> Material provided:

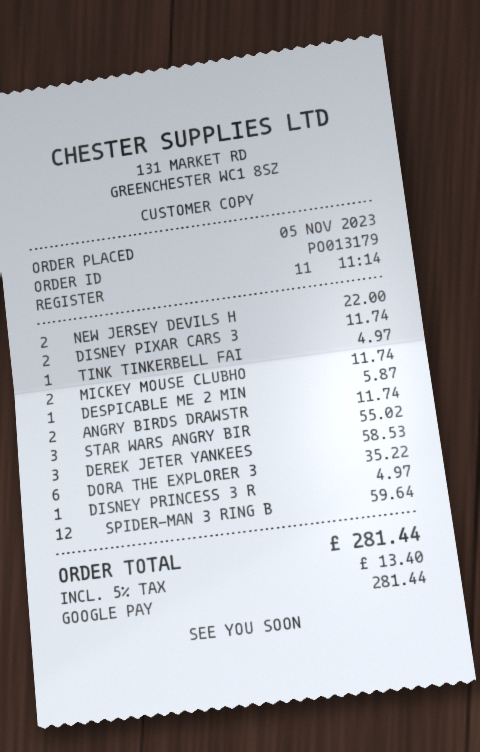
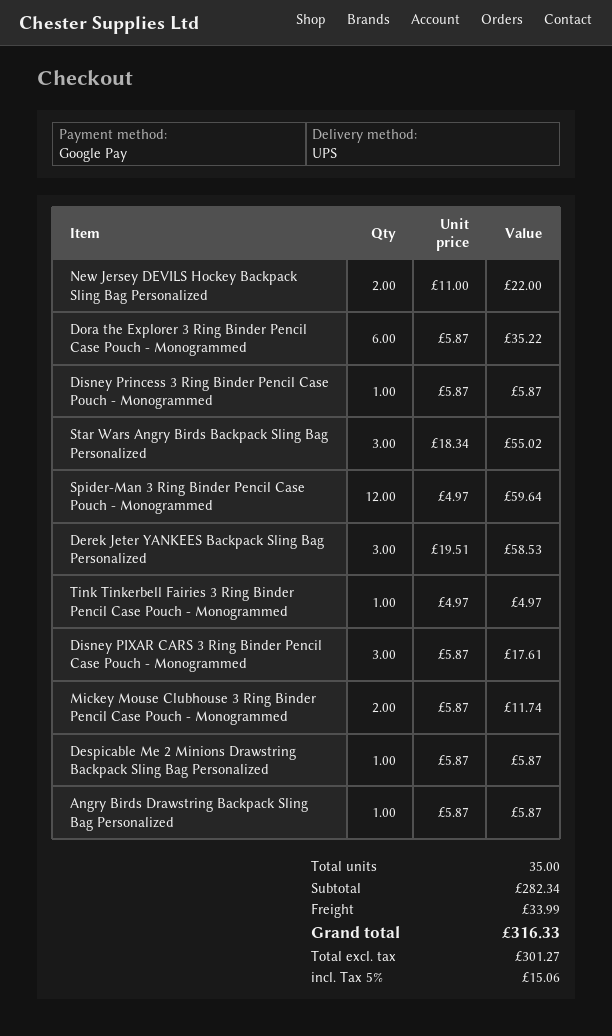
DISNEY PIXAR CARS 3: 2 for 11.74 -> 3 for 17.61
ANGRY BIRDS DRAWSTR: 2 for 11.74 -> 1 for 5.87
DISNEY PRINCESS 3 R: 1 for 4.97 -> 1 for 5.87
shipping: none -> 33.99
tax: 5% = 13.40 -> 5% = 15.06
total: 281.44 -> 316.33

> Brief: Set out, exactly as written, the lines from the line with "shipping: none -> 33.99" to the last line of the records, inclusive, and only those lines.

> Written answer:
shipping: none -> 33.99
tax: 5% = 13.40 -> 5% = 15.06
total: 281.44 -> 316.33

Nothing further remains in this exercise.